WHAT IS EXPECTED:
Please filter the listing for the string "Thanks" and copy each matching line.

DATA UNDER STUDY:
━━━━━━━━━━━━━━━━━━━━━━━━━━━━━━
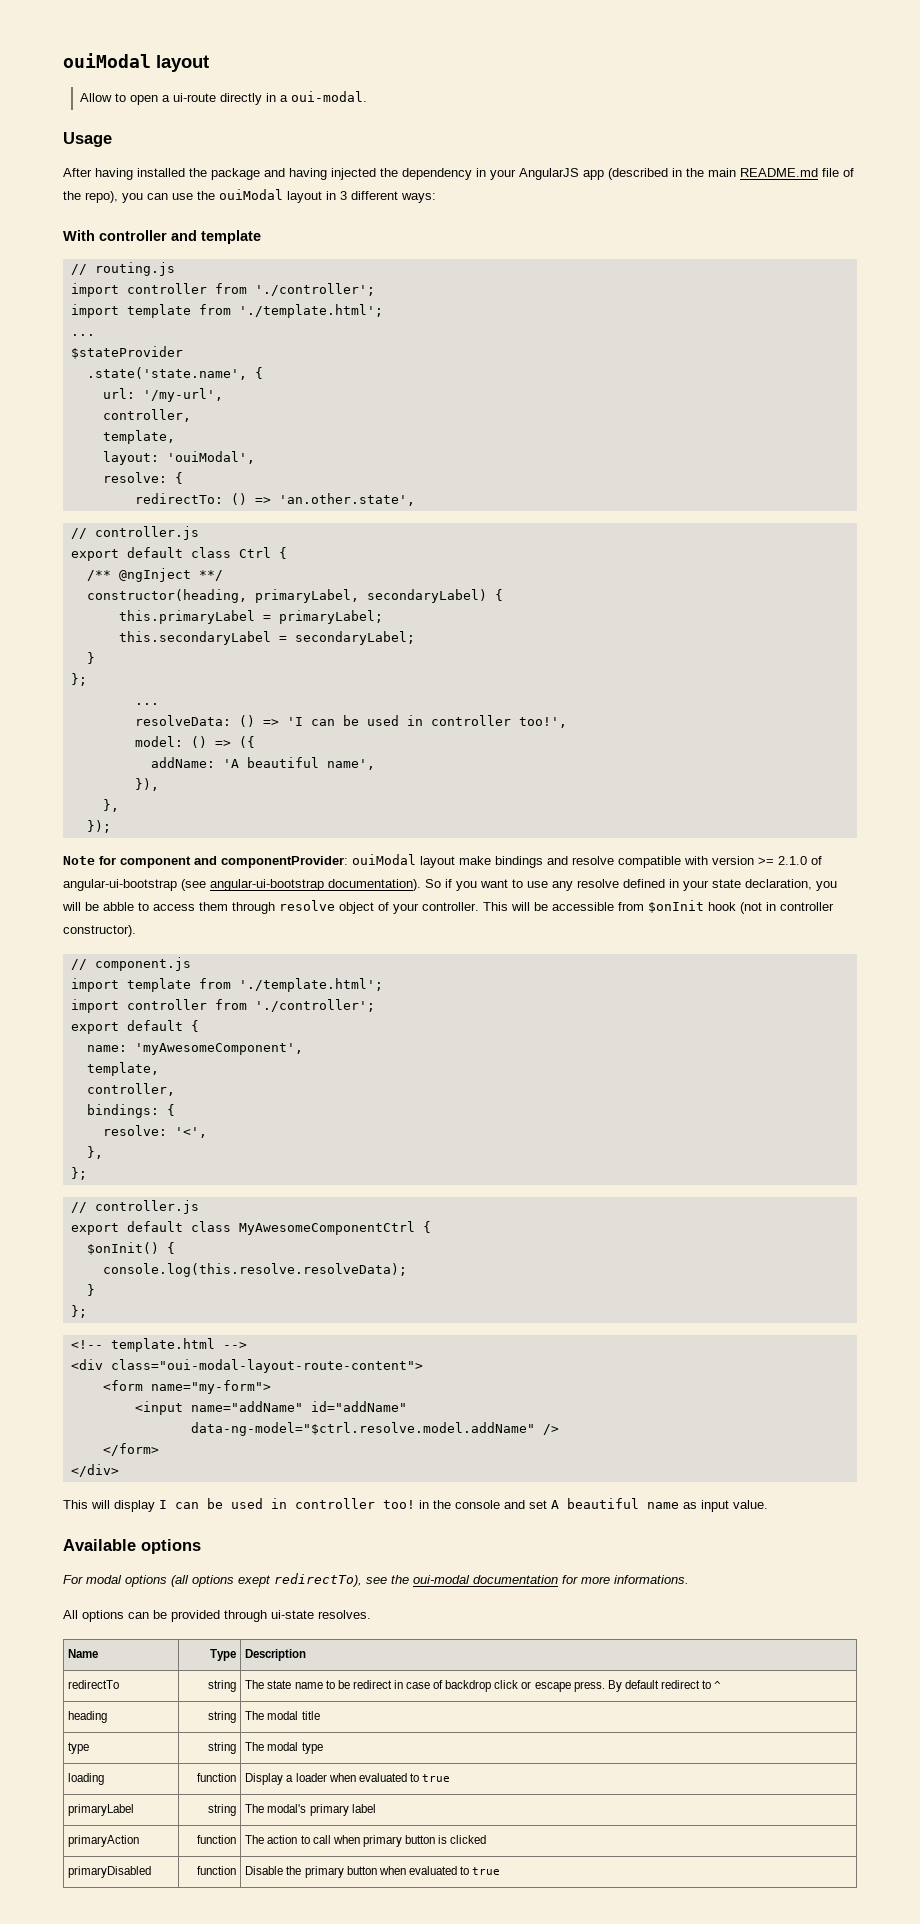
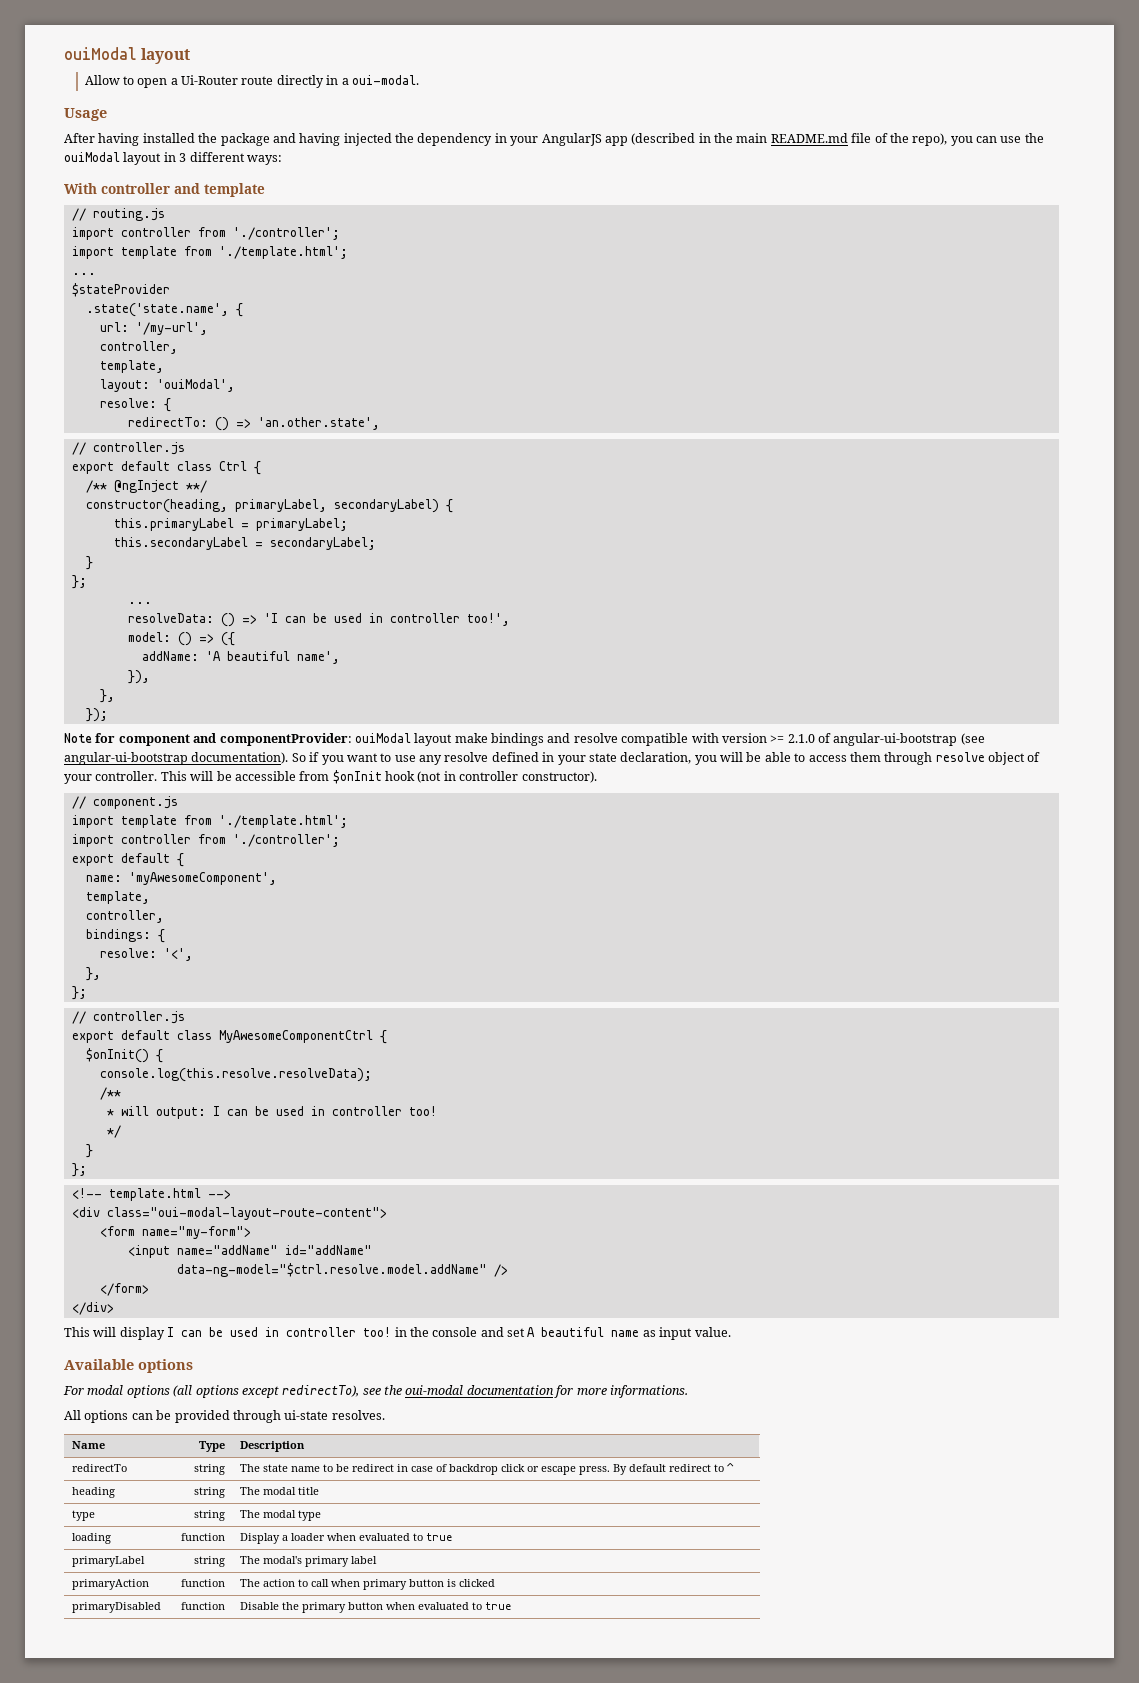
[172,93,216,102] ui-route -> [181,75,274,85] Ui-Router route
[103,902,134,911] abble -> [764,752,791,762] able
(407, 1270) none -> [99,1087,121,1100] [106,1106,437,1119] [106,1125,121,1138] // /** // * will output: I can be used in controller too! // */
[238,1575,271,1587] exept -> [241,1386,279,1398] except

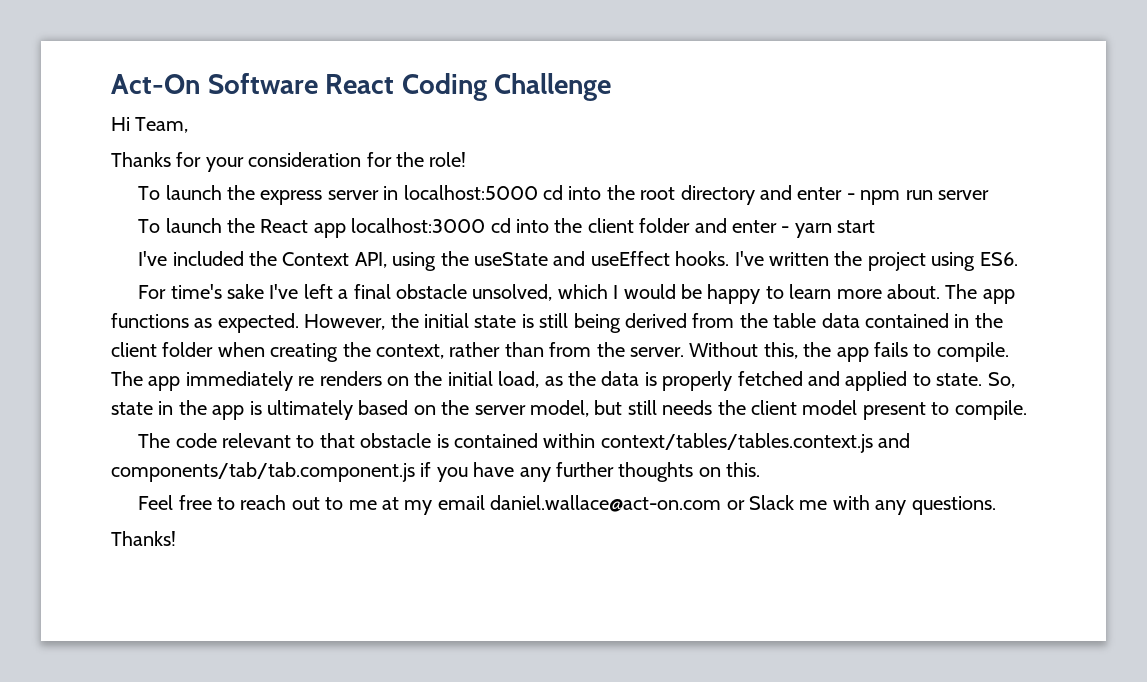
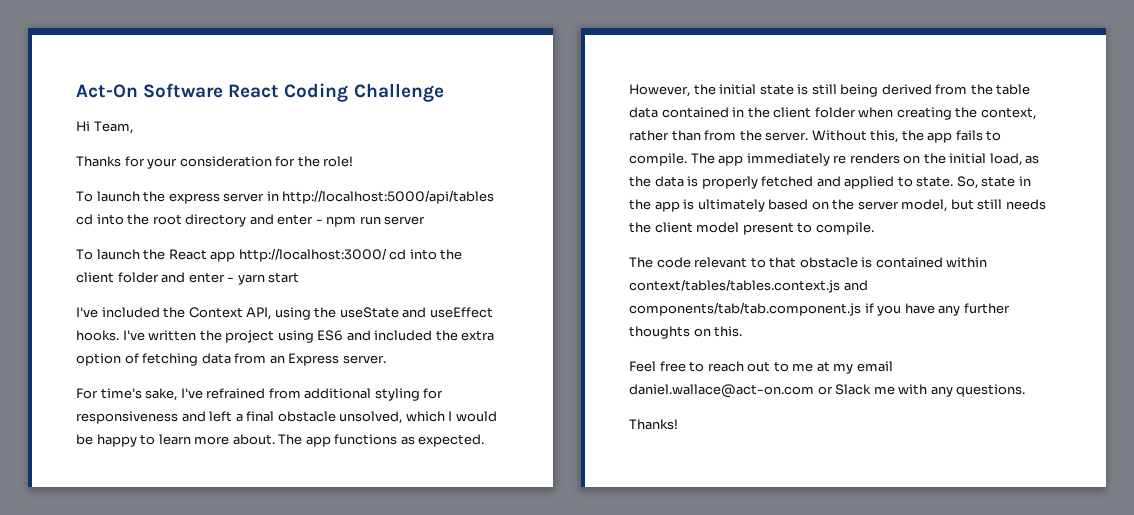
[403,185,538,200] localhost:5000 -> [282,190,495,204] http://localhost:5000/api/tables
[351,218,486,233] localhost:3000 -> [238,248,387,262] http://localhost:3000/
[979,252,1018,266] [138,284,299,299] ES6. // For time's sake I've -> [317,330,495,341] [76,353,386,366] [76,388,444,401] [76,411,206,424] ES6 and included the extra option of fetching data from an Express server. // For time's sake, I've refrained from additional styling for responsiveness and

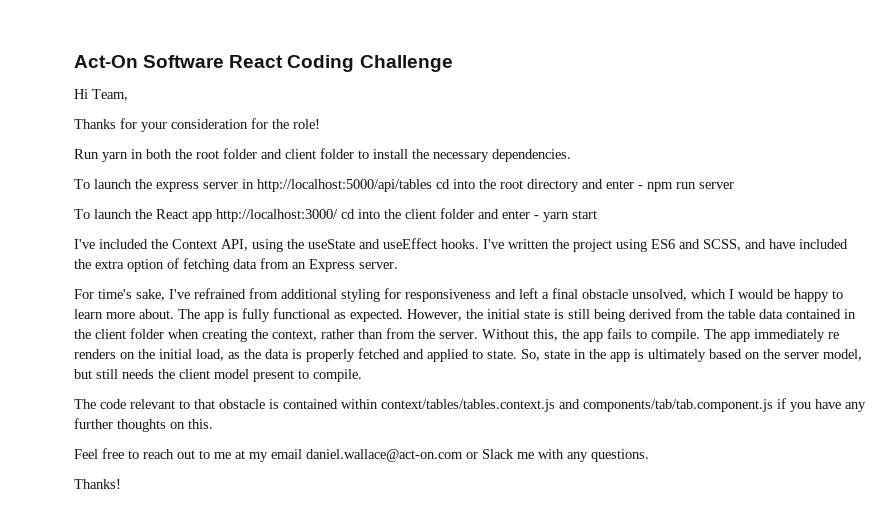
(354, 161) none -> [74,148,571,162] // Run yarn in both the root folder and client folder to install the necessary dependencies.
(371, 335) none -> [703,239,795,251] SCSS, and have
[334,434,398,445] functions -> [228,308,330,322] is fully functional

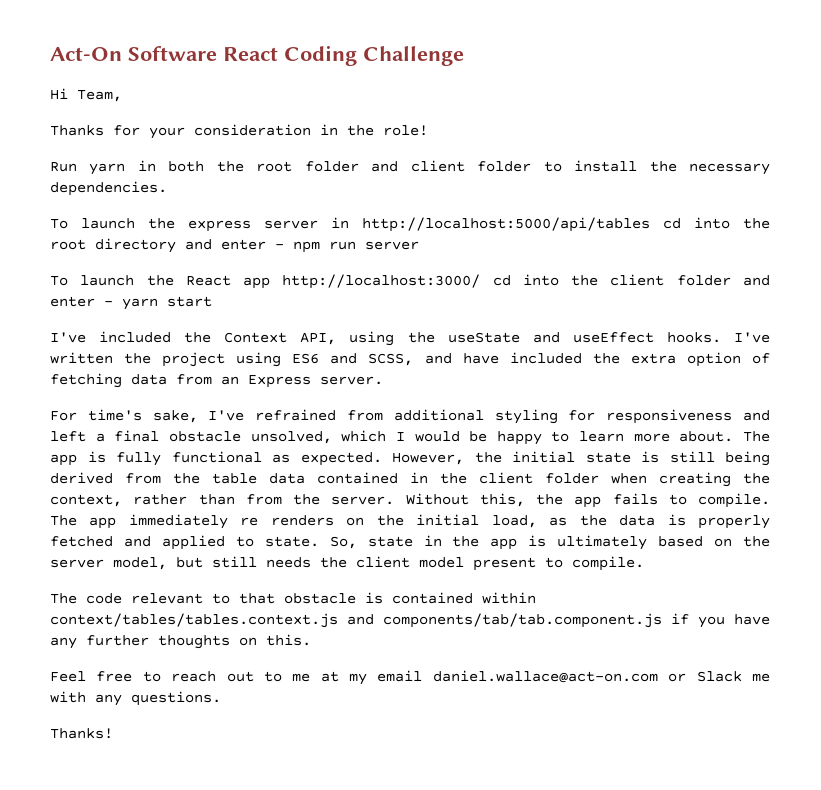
[251,118,268,129] for -> [320,124,338,136] in

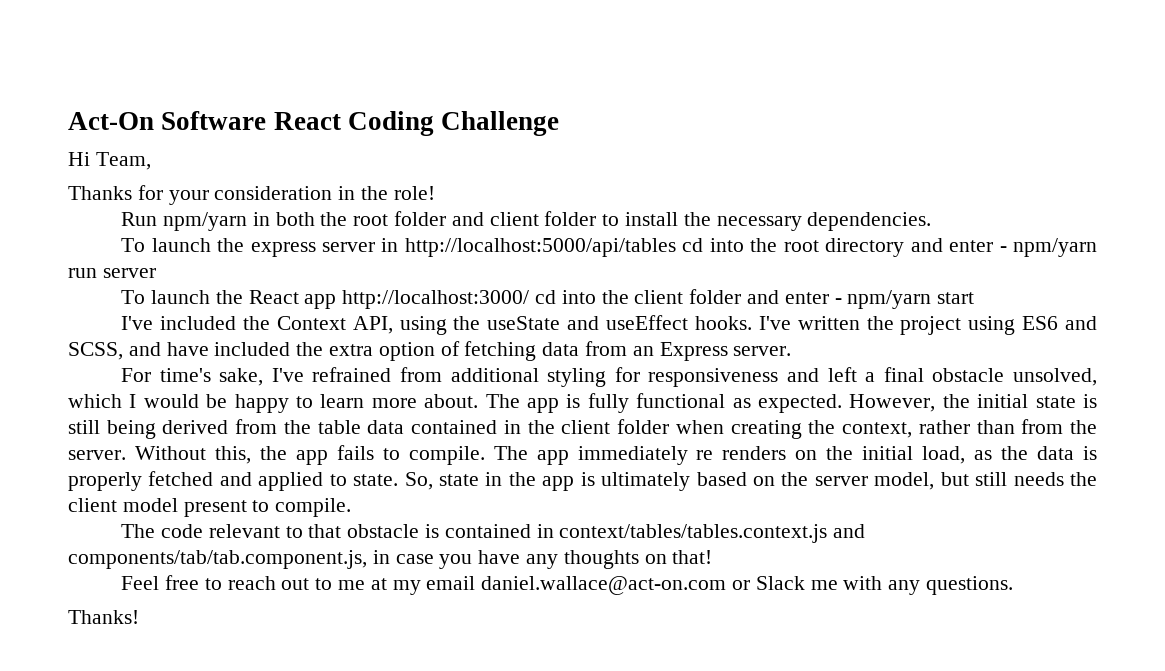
[89,163,126,175] yarn -> [162,212,247,231] npm/yarn
[293,241,320,253] npm -> [1013,238,1097,257] npm/yarn
[122,298,158,310] yarn -> [847,290,932,309] npm/yarn
[482,592,536,604] within -> [536,524,554,538] in
[383,613,689,628] components/tab/tab.component.js if -> [68,550,434,569] components/tab/tab.component.js, in case
[86,635,149,646] further -> (559, 561) none
[266,634,311,646] this. -> [672,550,713,564] that!

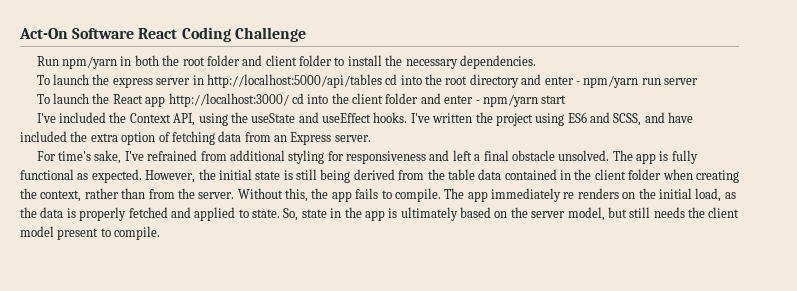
[68,152,151,170] [68,185,435,205] // Hi Team, // Thanks for your consideration in the role! -> (306, 34) none
[1013,368,1097,386] [68,394,479,413] unsolved, which I would be happy to learn more about. -> [558,150,610,161] unsolved.
[121,524,866,543] [68,550,713,569] [121,575,1014,595] [68,610,139,624] // The code relevant to that obstacle is contained in context/tables/tables.context.js and components/tab/tab.component.js, in case you have any thoughts on that! // Feel free to reach out to me at my email daniel.wallace@act-on.com or Slack me with any questions. // Thanks! -> (161, 233) none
━━━━━━━━━━━━━━━━━━━━━━━━━━━━━━
ANSWER SPACE:
[68,152,151,170] [68,185,435,205] // Hi Team, // Thanks for your consideration in the role! -> (306, 34) none
[121,524,866,543] [68,550,713,569] [121,575,1014,595] [68,610,139,624] // The code relevant to that obstacle is contained in context/tables/tables.context.js and components/tab/tab.component.js, in case you have any thoughts on that! // Feel free to reach out to me at my email daniel.wallace@act-on.com or Slack me with any questions. // Thanks! -> (161, 233) none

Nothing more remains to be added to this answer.